More than 20,000 people crowded into the Britannia football stadium in Stoke-on-Trent last Saturday for the Love Music Hate Racism (LMHR) Festival.
It was a crucial part of the fight to stop the fascist British National Party (BNP) winning seats in the European elections on Thursday of this week.
The event brought together black, white, Asian, young and old people from across Britain.
But the crowd was overwhelmingly young and very local.
The festival, which was jointly organised with Stoke council and Stoke City Football Club, was a celebration of diversity and a boost for the campaign against the BNP in a city where the Nazis have nine councillors.
Queues of young people were already waiting to enter the stadium when the festival opened at midday.
Inside they heard spirited performances from a diverse range of top acts including Pete Doherty, Beverley Knight, Reverend & the Makers, Kelly Rowland, Jerry Dammers and many more.
The highlight for many was an appearance by DJ Ironik and Chipmunk – when they started their set hundreds of young people ran towards the stage from all corners of the stadium.
There was a smaller stage outside the main stadium showcasing some talented local bands, as well as a DJ area for the dance crowds.
But the day wasn’t just about music. It was also about laying the basis for a growing movement against the BNP.

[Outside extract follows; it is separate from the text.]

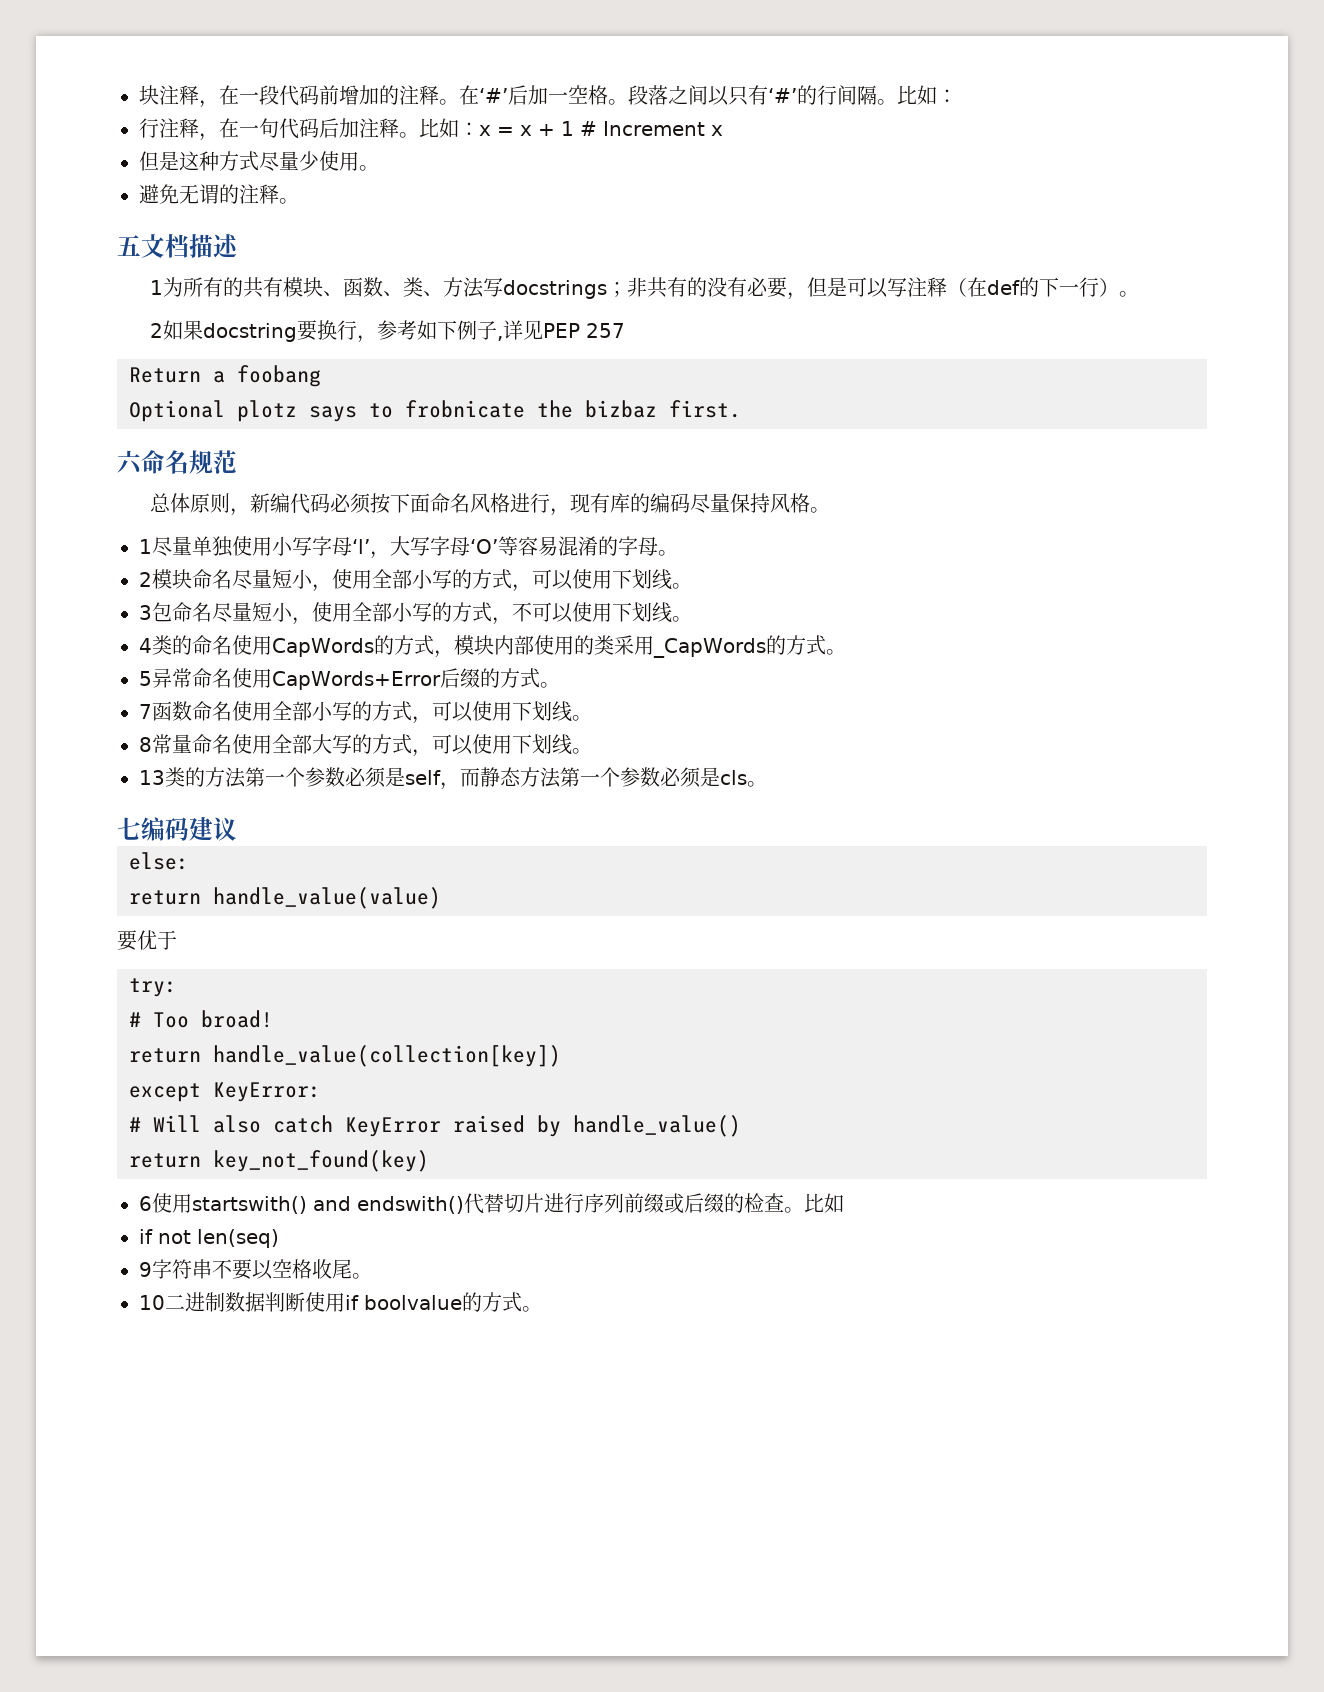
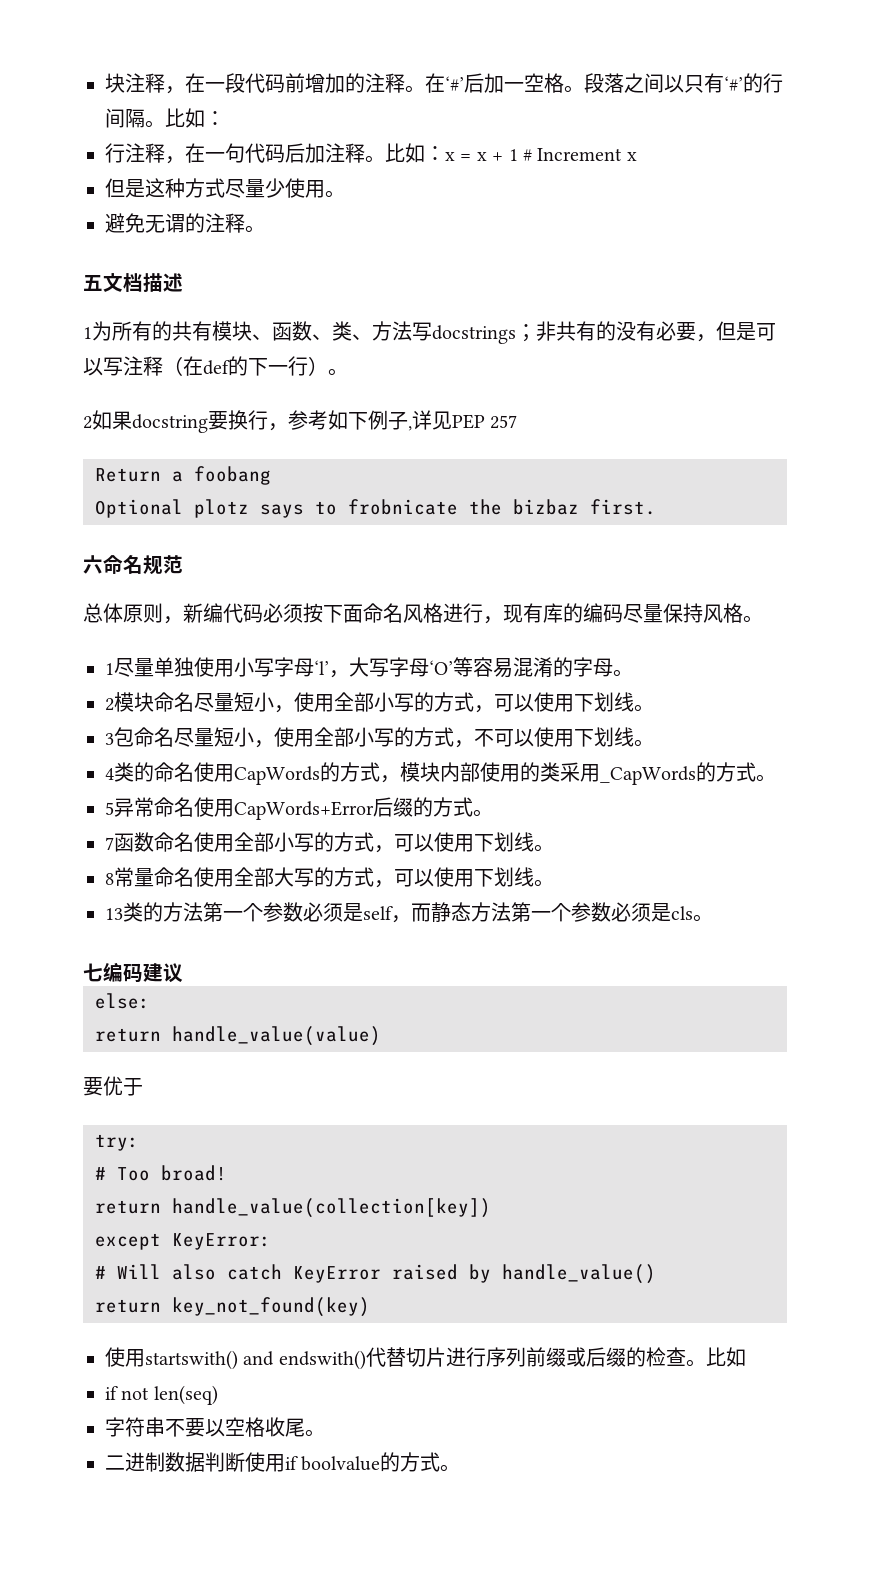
[139,1196,152,1211] 6 -> (370, 1307) none
[139,1262,152,1277] 9 -> (218, 1395) none
[139,1295,165,1310] 10 -> (325, 1433) none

Tijanna was at the festival celebrating her 18th birthday with a group of friends from Wolverhampton.
She said that she had heard about the event on the radio.
“I’ve turned 18 today – just in time to vote against the BNP at the European elections,” she said. “This is a good cause, and a good way to get young people involved who might not listen otherwise.”
Her friend Jernayde added, “I didn’t know much about the BNP before I came along today. I think this is a good way to warn more people about what they stand for.”
The carnival kicked off with local young acts, including The Fears, who had won a battle of the bands competition in the run-up to the event.
Alex Coleman, The Fears lead guitarist, said, “It’s great to see so many people standing up against the BNP and letting them know that we don’t want them in Stoke.”
A group of boys from the Nex Level dance group in Stoke said they had been really excited about appearing on the main stage.
Asked what they knew about the BNP, they replied that they were “skinheads” and “racists”.
School students Alyce and Amber heard about the event from a youth worker at their school in Kidsgrove, near Stoke.
Proudly sporting new LMHR T‑shirts, they both said they were really keen to see Pete Doherty. They also wanted to discuss the threat of the BNP.
Alyce said, “The BNP does sound racist. I think they are a big problem around this area.
“We learn about racism in school but not about the dangers of what the BNP stands for.”
It was striking just how many people were wearing LMHR T-shirts in the festival – a sign that they wanted to be part of spreading the message.
Groups of people were chatting to activists from Unite Against Fascism (UAF) about getting involved in the campaigns. Others were planning how they could put on LMHR events in their areas.
It wasn’t all agreement – the festival brought in a very broad and local crowd and that was reflected in a few arguments taking place over immigration and over the slogan of “British jobs for British workers.”
There were even a handful of people who thought the BNP weren’t really so bad. Being at such a huge display of anti-Nazi unity made it easier to challenge these views.
The festival had an impact beyond Stoke. Nick came with others in a minibus from Hull. He told Socialist Worker that he’d got involved in UAF about a year ago through a young people’s charity.
He said, “We have raised money from local gigs to print UAF leaflets and to bring people here.”
Sandy, who had also come from Hull, added, “It’s good to see so many acts willing to get involved. The best thing is to see so many people against racism and fascism.
“It reminds you that there are a lot of good people fighting the cause.”
Mike, a council worker from Manchester, said that spirits were high on the coach back.
He said, “Lots of people signed up to help with stalls and leafleting in the last few days before the European elections. We had lots of people on our coach who were getting involved for the first time.
“I think the experience has helped to bring big numbers into the movement to drive back the BNP.”